Records supplied:
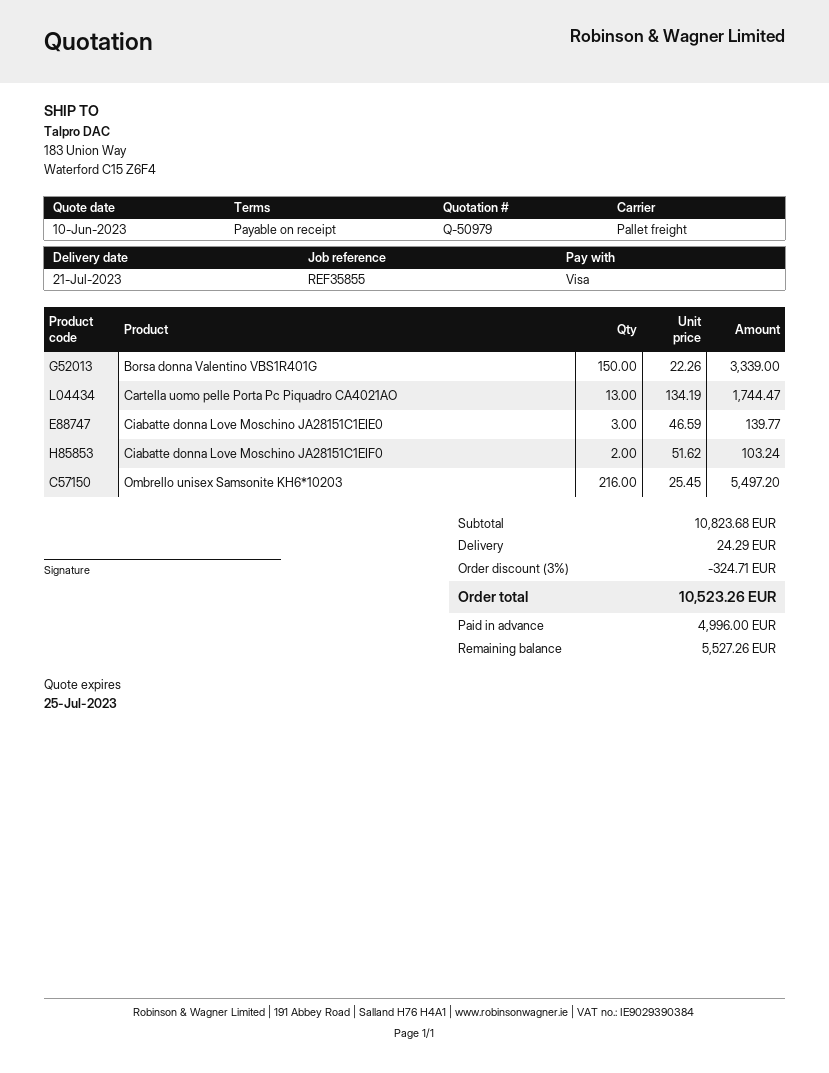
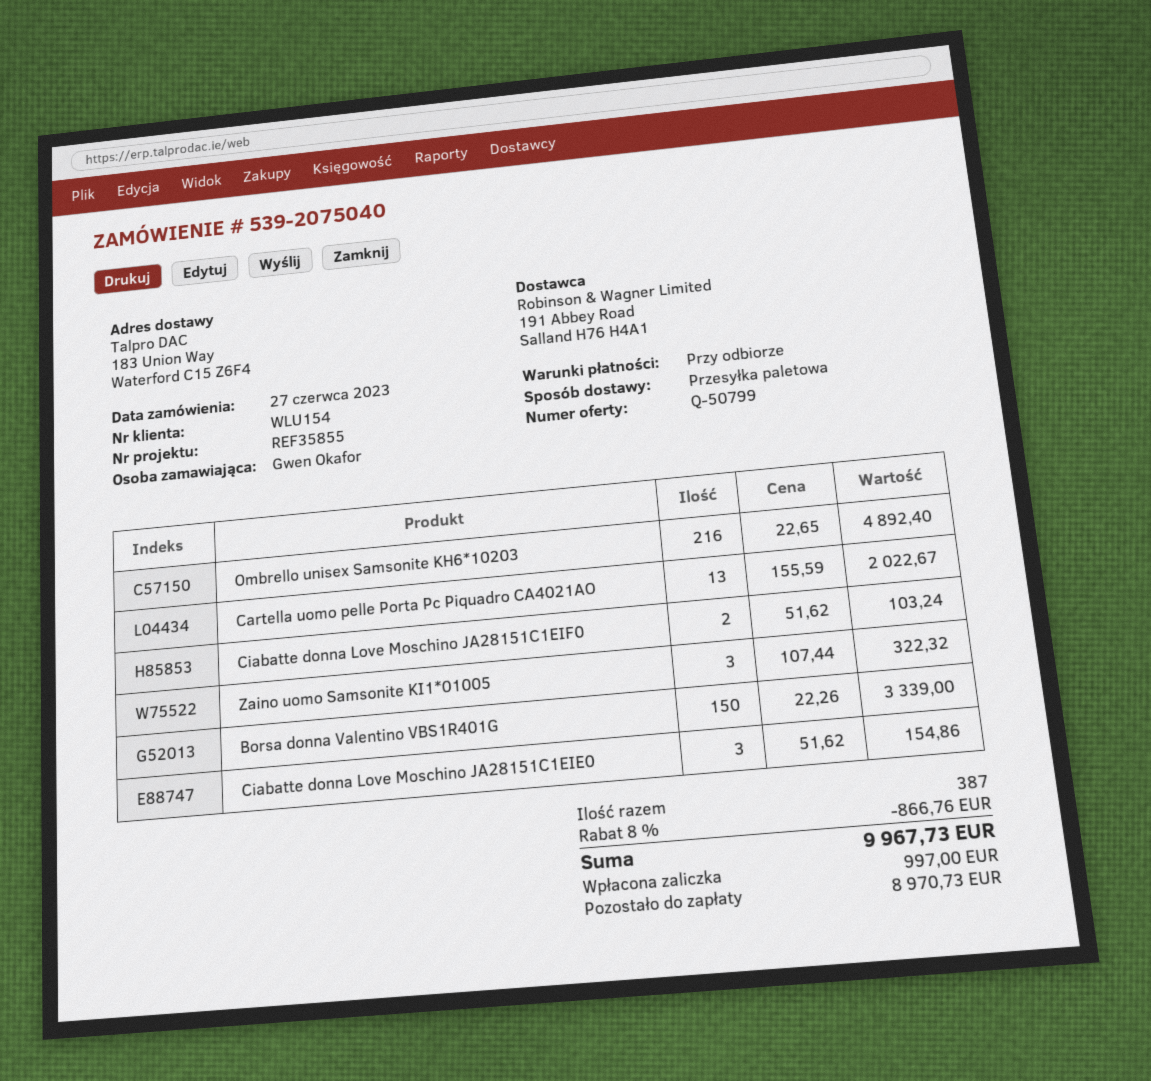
quote number: Q-50979 -> Q-50799
Cartella uomo pelle Porta Pc Piquadro CA4021AO: 13 x 134.19 = 1744.47 -> 13 x 155.59 = 2022.67
Ciabatte donna Love Moschino JA28151C1EIE0: 3 x 46.59 = 139.77 -> 3 x 51.62 = 154.86
Ombrello unisex Samsonite KH6*10203: 216 x 25.45 = 5497.20 -> 216 x 22.65 = 4892.40
Zaino uomo Samsonite KI1*01005: none -> 3 x 107.44 = 322.32
discount: 3% = 324.71 -> 8% = 866.76
shipping: 24.29 -> none
total: 10523.26 -> 9967.73
deposit: 4996.00 -> 997.00
balance: 5527.26 -> 8970.73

Exercise prompt:
This exercise needs every entry retyped exactly, with the pictures removed.

Written answer:
quote number: Q-50979 -> Q-50799
Cartella uomo pelle Porta Pc Piquadro CA4021AO: 13 x 134.19 = 1744.47 -> 13 x 155.59 = 2022.67
Ciabatte donna Love Moschino JA28151C1EIE0: 3 x 46.59 = 139.77 -> 3 x 51.62 = 154.86
Ombrello unisex Samsonite KH6*10203: 216 x 25.45 = 5497.20 -> 216 x 22.65 = 4892.40
Zaino uomo Samsonite KI1*01005: none -> 3 x 107.44 = 322.32
discount: 3% = 324.71 -> 8% = 866.76
shipping: 24.29 -> none
total: 10523.26 -> 9967.73
deposit: 4996.00 -> 997.00
balance: 5527.26 -> 8970.73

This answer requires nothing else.